*What to do*: In the data below, find the line that contains "10.00 = 20.00" and the line that contains "order number: SO-95320 -> SO-95230". Copy both, plus every line between them, exactly.

BEGIN

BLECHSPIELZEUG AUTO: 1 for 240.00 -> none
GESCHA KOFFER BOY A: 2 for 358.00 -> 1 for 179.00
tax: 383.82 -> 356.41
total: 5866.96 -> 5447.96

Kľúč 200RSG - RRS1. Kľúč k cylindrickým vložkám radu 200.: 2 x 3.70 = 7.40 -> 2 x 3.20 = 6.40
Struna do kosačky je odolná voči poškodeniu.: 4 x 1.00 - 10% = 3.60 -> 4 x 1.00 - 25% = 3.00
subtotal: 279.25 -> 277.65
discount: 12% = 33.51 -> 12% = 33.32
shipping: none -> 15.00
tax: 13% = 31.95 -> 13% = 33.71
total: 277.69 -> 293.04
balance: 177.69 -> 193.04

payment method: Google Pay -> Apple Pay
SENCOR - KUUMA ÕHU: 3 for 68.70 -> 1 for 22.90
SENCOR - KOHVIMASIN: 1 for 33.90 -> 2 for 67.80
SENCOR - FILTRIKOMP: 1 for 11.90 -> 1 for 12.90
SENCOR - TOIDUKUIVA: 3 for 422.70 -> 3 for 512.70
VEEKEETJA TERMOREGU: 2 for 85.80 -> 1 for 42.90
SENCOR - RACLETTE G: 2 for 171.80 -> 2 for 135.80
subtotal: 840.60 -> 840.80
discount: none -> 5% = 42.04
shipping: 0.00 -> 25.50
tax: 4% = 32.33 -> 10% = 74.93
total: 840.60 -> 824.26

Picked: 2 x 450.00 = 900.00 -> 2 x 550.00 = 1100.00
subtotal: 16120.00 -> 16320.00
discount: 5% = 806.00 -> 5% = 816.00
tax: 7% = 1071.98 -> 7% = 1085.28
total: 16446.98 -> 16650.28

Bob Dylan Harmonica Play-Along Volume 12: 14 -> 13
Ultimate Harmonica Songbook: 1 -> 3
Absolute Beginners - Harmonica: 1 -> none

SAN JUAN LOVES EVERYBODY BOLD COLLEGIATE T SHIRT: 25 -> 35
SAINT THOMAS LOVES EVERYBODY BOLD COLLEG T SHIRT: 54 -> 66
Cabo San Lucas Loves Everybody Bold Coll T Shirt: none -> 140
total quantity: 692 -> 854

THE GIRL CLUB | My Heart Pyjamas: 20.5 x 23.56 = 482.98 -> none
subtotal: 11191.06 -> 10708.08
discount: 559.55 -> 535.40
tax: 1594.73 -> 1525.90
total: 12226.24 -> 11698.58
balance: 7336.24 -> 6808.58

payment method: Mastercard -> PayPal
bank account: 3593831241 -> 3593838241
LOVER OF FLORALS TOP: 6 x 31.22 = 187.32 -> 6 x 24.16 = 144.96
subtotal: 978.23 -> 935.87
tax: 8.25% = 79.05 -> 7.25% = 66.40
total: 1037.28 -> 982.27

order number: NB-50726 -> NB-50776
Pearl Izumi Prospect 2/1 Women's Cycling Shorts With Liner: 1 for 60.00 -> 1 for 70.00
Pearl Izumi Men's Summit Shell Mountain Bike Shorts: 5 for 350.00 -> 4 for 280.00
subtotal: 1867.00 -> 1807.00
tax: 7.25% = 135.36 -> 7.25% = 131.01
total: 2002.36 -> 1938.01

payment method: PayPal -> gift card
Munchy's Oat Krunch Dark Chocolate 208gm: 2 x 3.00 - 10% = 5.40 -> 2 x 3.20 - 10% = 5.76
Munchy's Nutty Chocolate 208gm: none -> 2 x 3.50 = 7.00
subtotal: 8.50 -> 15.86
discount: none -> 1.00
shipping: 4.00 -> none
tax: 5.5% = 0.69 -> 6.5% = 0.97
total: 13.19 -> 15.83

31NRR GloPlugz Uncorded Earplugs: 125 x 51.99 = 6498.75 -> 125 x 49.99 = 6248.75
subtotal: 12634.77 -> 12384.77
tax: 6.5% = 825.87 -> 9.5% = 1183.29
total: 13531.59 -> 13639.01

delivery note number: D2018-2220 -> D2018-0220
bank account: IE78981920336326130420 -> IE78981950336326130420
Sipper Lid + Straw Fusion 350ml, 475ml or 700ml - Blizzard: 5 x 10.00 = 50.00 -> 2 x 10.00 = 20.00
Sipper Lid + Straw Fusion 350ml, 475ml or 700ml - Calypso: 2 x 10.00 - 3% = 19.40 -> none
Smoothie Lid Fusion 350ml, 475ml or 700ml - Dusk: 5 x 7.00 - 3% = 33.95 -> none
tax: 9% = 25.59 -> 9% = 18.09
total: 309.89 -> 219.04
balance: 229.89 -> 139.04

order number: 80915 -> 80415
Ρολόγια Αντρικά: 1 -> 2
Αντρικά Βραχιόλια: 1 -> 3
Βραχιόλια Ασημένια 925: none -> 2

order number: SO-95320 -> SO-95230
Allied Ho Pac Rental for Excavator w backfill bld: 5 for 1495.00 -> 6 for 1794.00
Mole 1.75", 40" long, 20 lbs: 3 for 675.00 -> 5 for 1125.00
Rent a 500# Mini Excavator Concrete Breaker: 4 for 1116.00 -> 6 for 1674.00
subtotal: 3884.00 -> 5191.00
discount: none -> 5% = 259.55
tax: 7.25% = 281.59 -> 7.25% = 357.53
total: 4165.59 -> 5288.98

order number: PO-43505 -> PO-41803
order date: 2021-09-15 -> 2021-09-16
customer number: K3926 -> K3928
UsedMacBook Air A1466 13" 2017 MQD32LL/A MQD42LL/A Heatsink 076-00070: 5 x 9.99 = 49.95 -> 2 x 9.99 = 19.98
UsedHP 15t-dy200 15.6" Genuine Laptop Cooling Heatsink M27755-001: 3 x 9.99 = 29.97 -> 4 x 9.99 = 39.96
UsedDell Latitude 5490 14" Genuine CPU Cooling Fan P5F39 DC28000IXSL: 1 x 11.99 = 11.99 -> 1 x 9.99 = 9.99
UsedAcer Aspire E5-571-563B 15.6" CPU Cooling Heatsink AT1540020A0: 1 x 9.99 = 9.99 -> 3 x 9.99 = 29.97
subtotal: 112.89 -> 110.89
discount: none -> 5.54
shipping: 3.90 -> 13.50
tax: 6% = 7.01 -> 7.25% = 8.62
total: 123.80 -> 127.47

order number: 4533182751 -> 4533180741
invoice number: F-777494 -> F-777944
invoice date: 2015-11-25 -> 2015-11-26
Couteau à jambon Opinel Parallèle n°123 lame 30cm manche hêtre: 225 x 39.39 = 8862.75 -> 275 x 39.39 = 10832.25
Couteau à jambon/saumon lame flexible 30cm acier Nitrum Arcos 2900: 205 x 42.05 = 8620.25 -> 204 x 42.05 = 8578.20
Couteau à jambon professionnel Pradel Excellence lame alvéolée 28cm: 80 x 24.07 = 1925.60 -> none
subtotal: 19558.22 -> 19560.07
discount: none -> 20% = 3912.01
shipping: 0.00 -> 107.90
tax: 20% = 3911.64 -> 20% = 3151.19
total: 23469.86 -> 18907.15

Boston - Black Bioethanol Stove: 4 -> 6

END

*Exercise output*:
Sipper Lid + Straw Fusion 350ml, 475ml or 700ml - Blizzard: 5 x 10.00 = 50.00 -> 2 x 10.00 = 20.00
Sipper Lid + Straw Fusion 350ml, 475ml or 700ml - Calypso: 2 x 10.00 - 3% = 19.40 -> none
Smoothie Lid Fusion 350ml, 475ml or 700ml - Dusk: 5 x 7.00 - 3% = 33.95 -> none
tax: 9% = 25.59 -> 9% = 18.09
total: 309.89 -> 219.04
balance: 229.89 -> 139.04

order number: 80915 -> 80415
Ρολόγια Αντρικά: 1 -> 2
Αντρικά Βραχιόλια: 1 -> 3
Βραχιόλια Ασημένια 925: none -> 2

order number: SO-95320 -> SO-95230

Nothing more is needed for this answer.